* _Material to process_
+---+
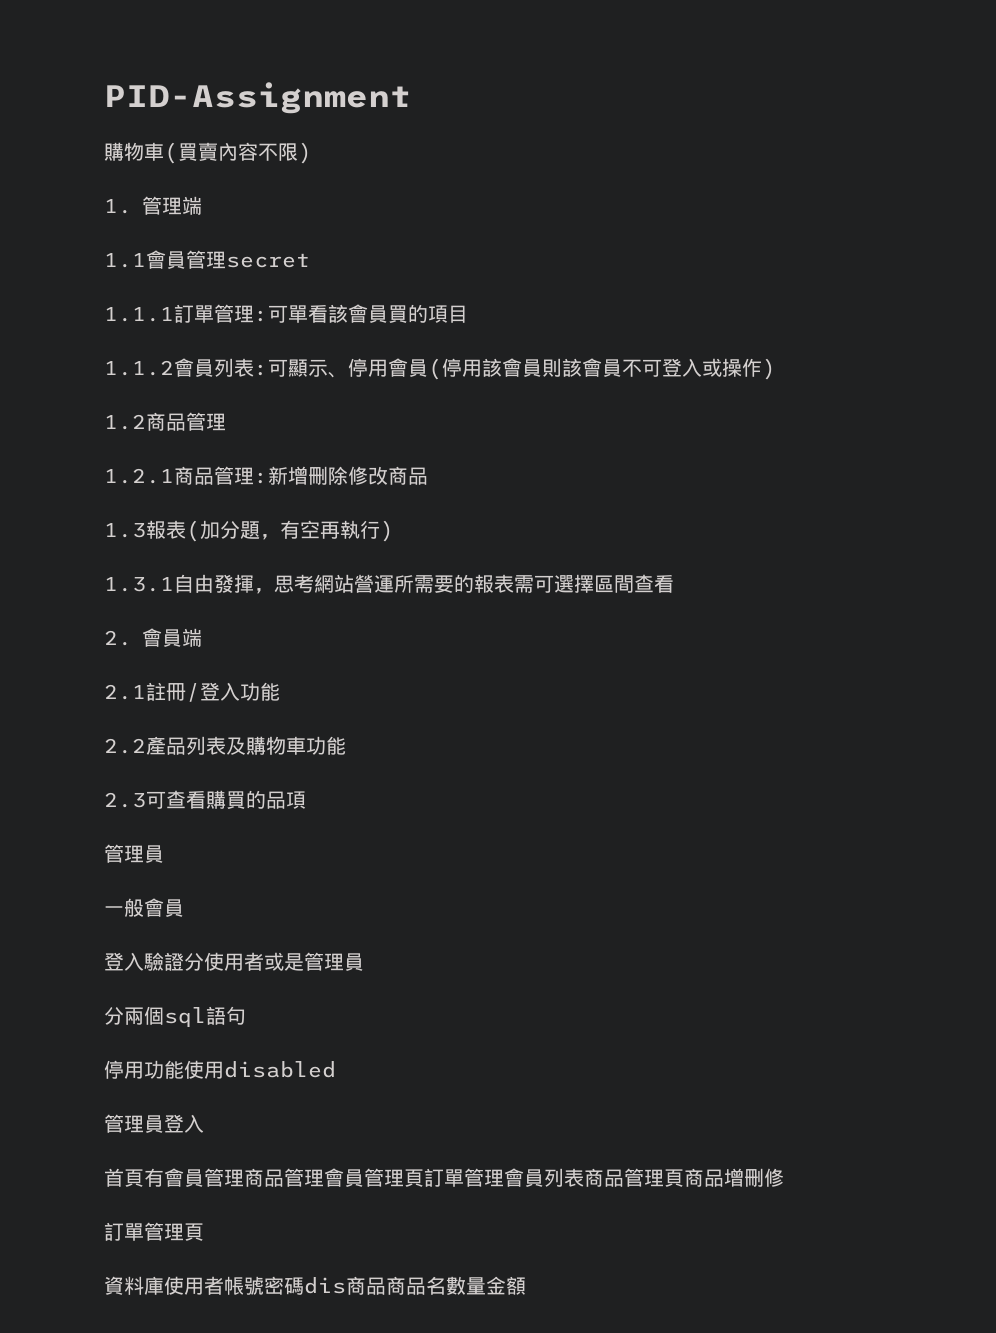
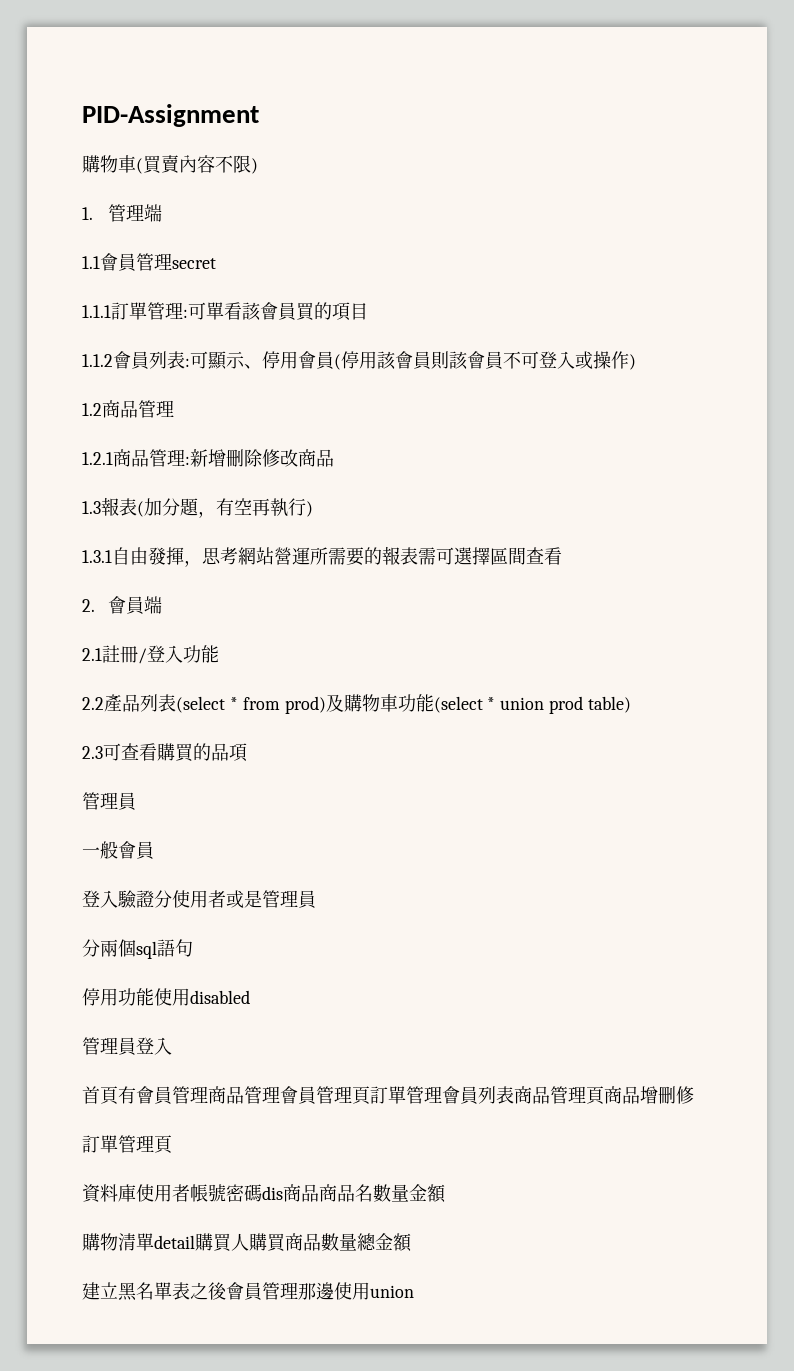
- 2.2產品列表及購物車功能
+ 2.2產品列表(select * from prod)及購物車功能(select * union prod table)
+ 購物清單detail購買人購買商品數量總金額
+ 建立黑名單表之後會員管理那邊使用union

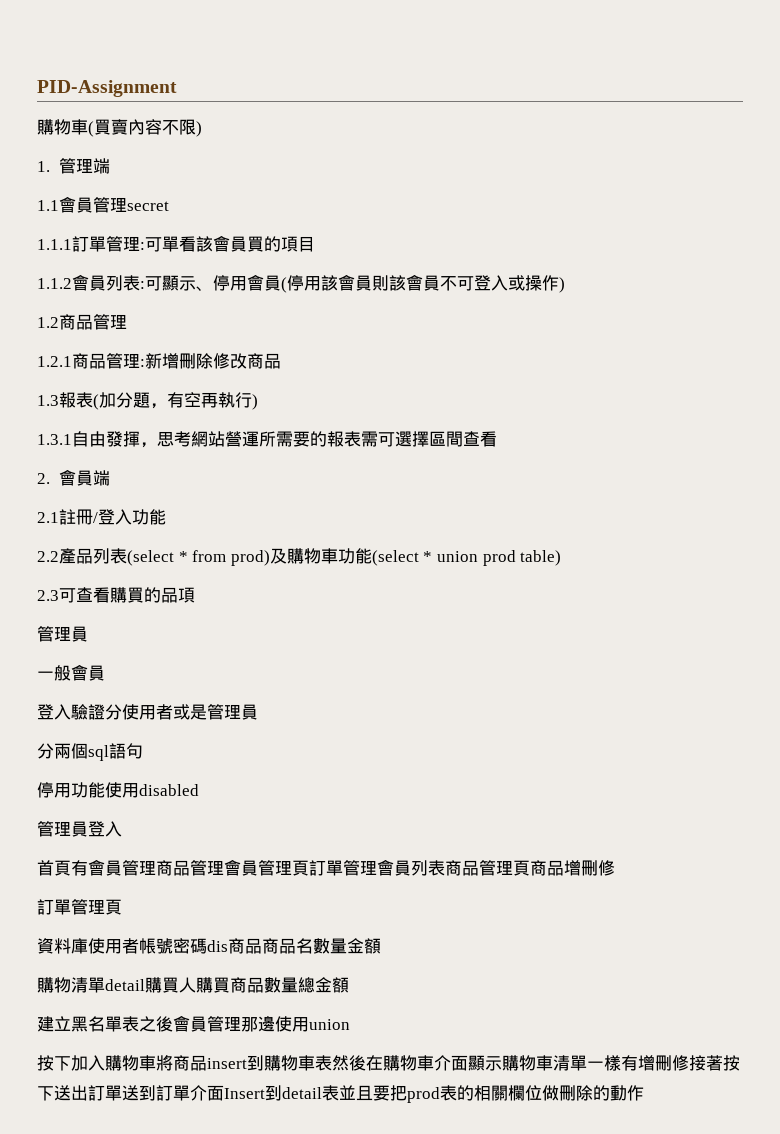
+ 按下加入購物車將商品insert到購物車表然後在購物車介面顯示購物車清單一樣有增刪修接著按下送出訂單送到訂單介面Insert到detail表並且要把prod表的相關欄位做刪除的動作

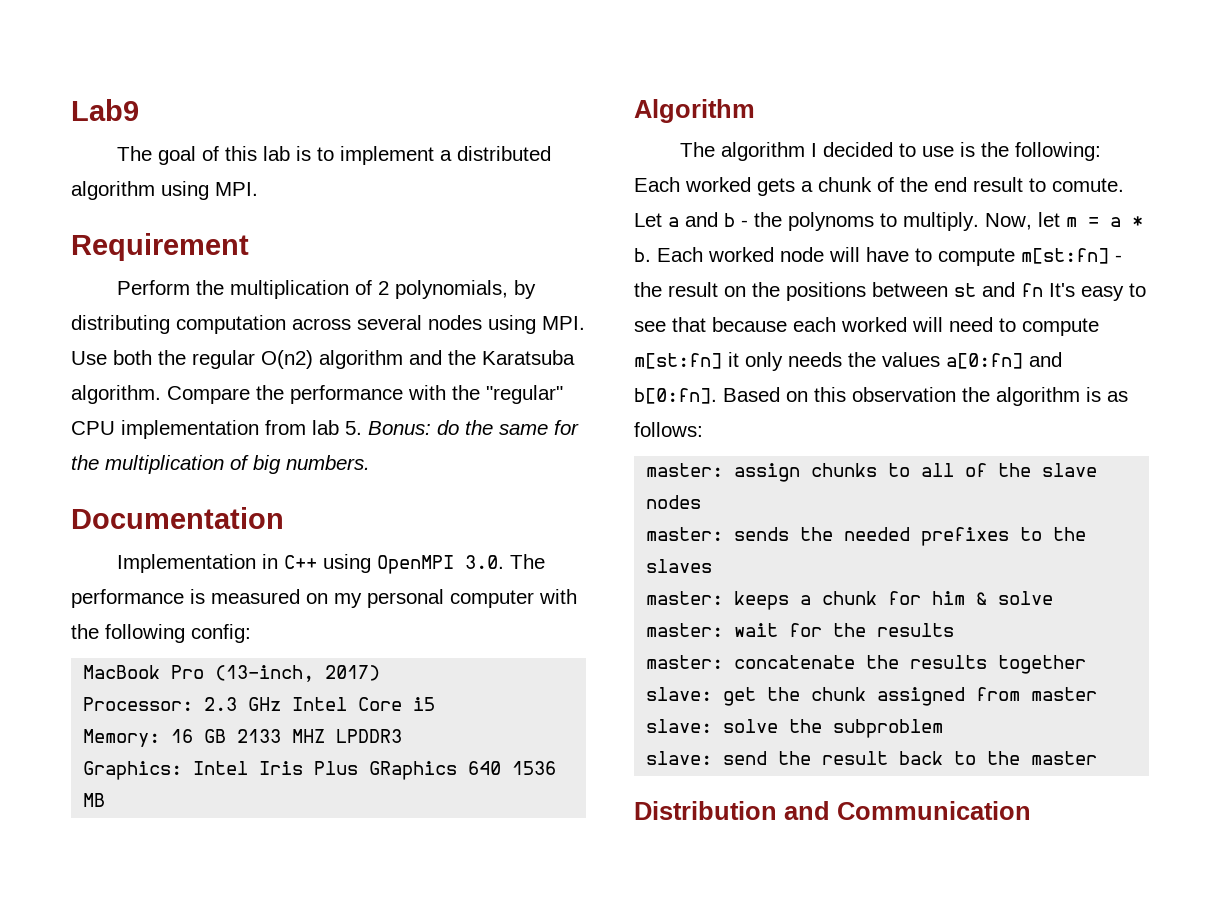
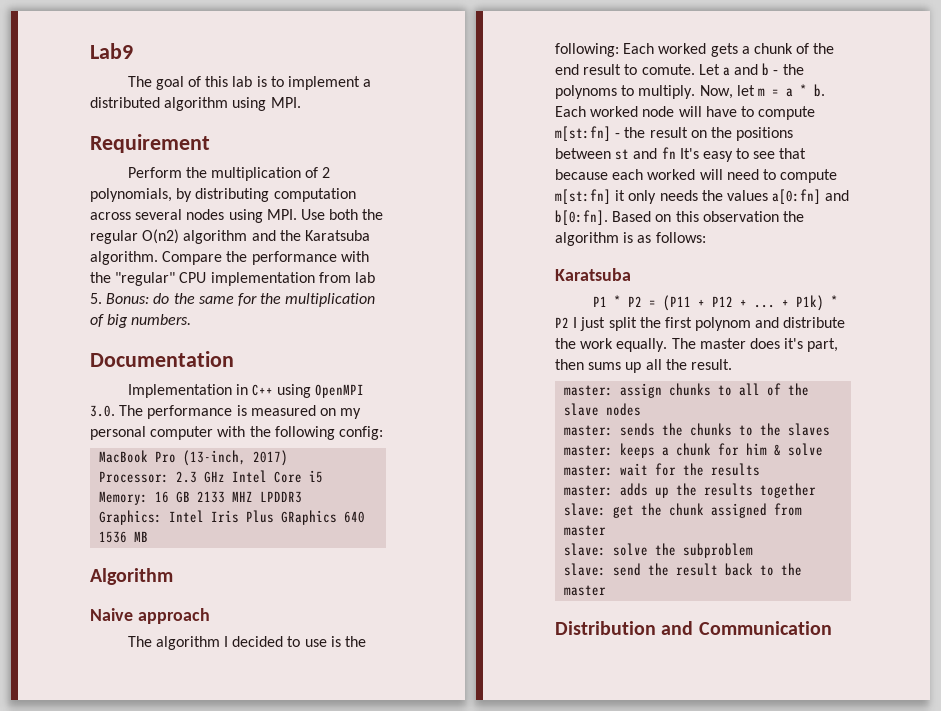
+ Naive approach
  Based on this observation the algorithm is as follows:
+ Karatsuba
+ P1 * P2 = (P11 + P12 + ... + P1k) * P2 I just split the first polynom and distribute the work equally. The master does it's part, then sums up all the result.
- master: sends the needed prefixes to the slaves
+ master: sends the chunks to the slaves
- master: concatenate the results together
+ master: adds up the results together

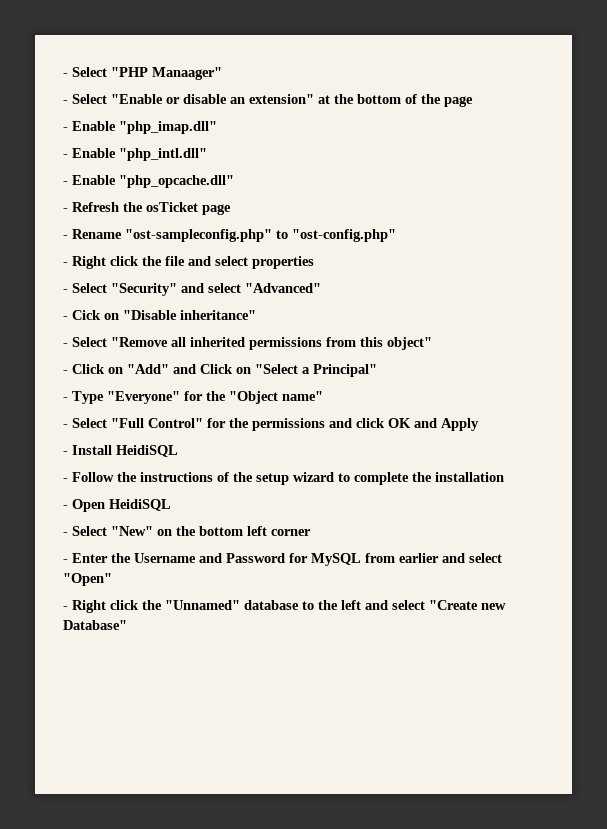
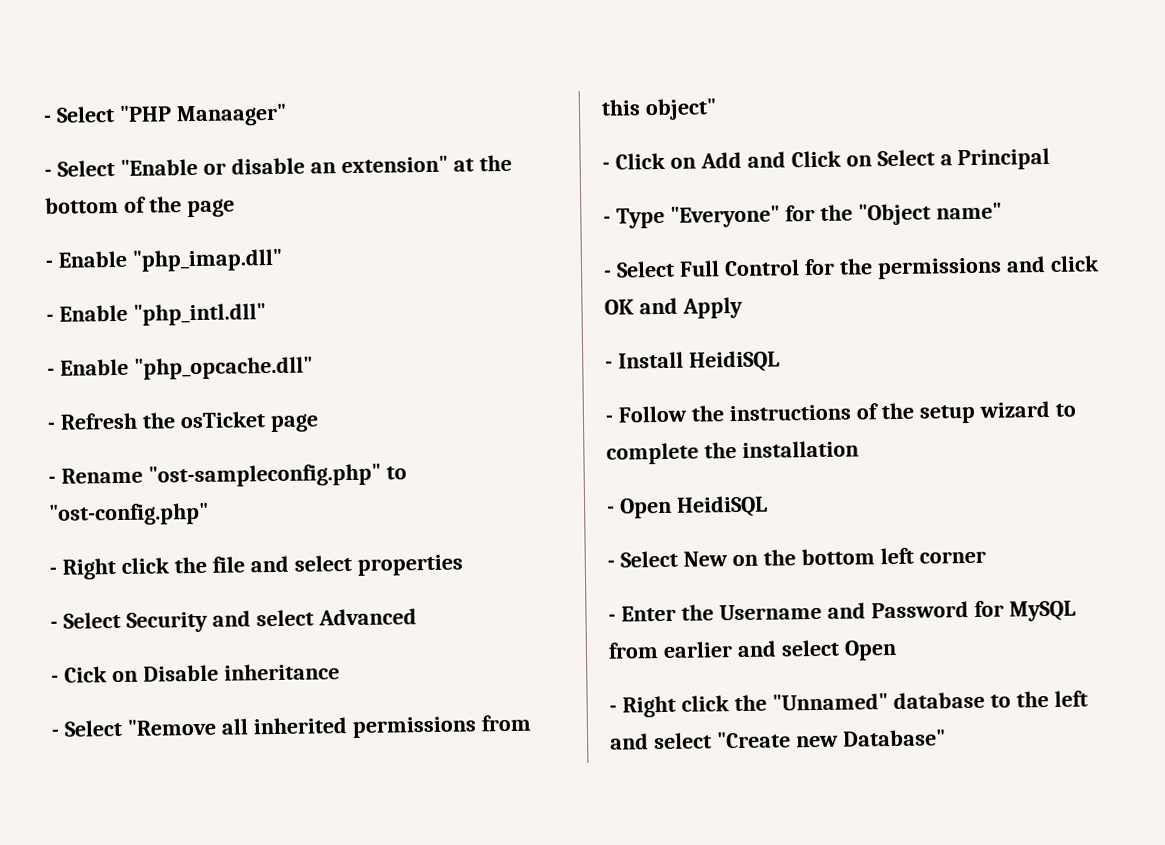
- - Select "Security" and select "Advanced"
+ - Select Security and select Advanced
- - Cick on "Disable inheritance"
+ - Cick on Disable inheritance
- - Click on "Add" and Click on "Select a Principal"
+ - Click on Add and Click on Select a Principal
- - Select "Full Control" for the permissions and click OK and Apply
+ - Select Full Control for the permissions and click OK and Apply
- - Select "New" on the bottom left corner
+ - Select New on the bottom left corner
- - Enter the Username and Password for MySQL from earlier and select "Open"
+ - Enter the Username and Password for MySQL from earlier and select Open

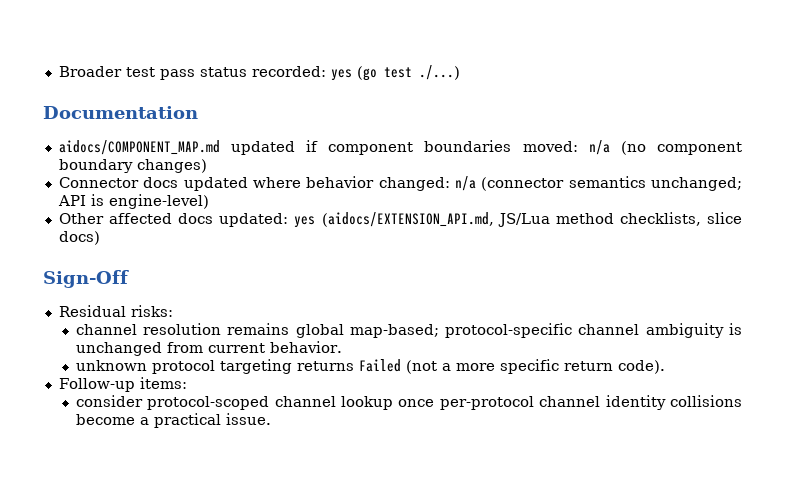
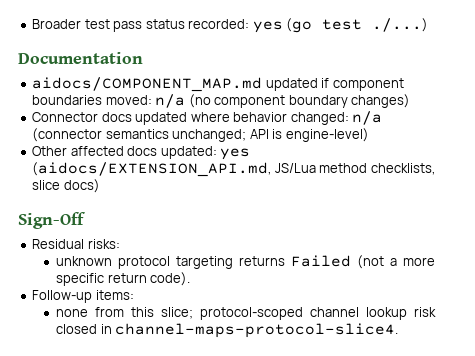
- channel resolution remains global map-based; protocol-specific channel ambiguity is unchanged from current behavior.
- consider protocol-scoped channel lookup once per-protocol channel identity collisions become a practical issue.
+ none from this slice; protocol-scoped channel lookup risk closed in channel-maps-protocol-slice4.

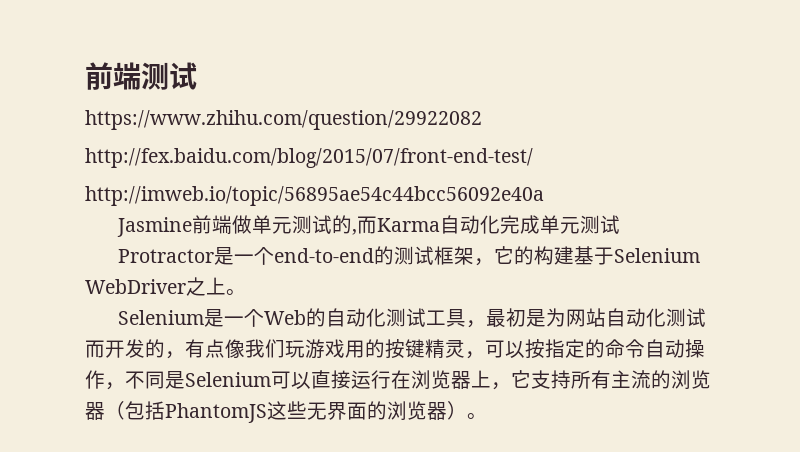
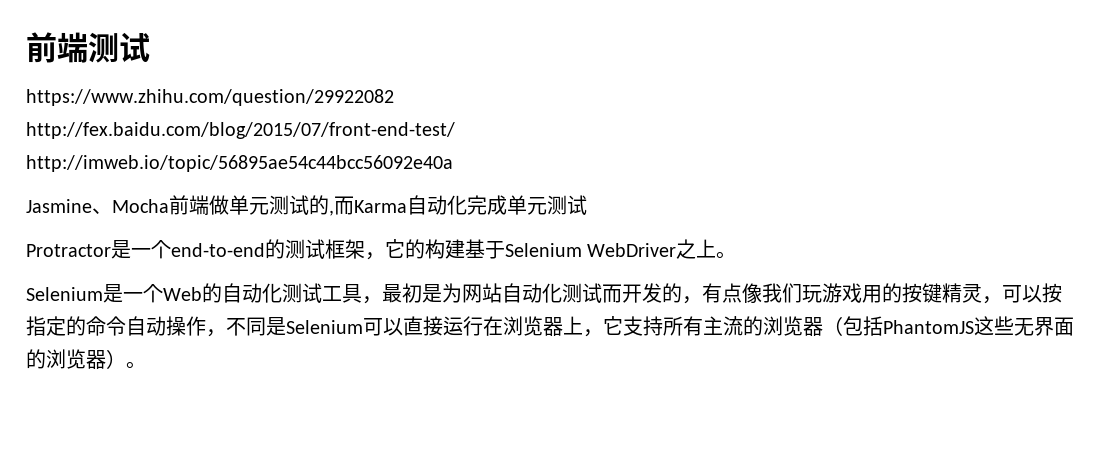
- Jasmine前端做单元测试的,而Karma自动化完成单元测试
+ Jasmine、Mocha前端做单元测试的,而Karma自动化完成单元测试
+---+
* _What the task requires_
In the records above, how many lines hold "earlier"? Only the number is wanted.

* _Result_
2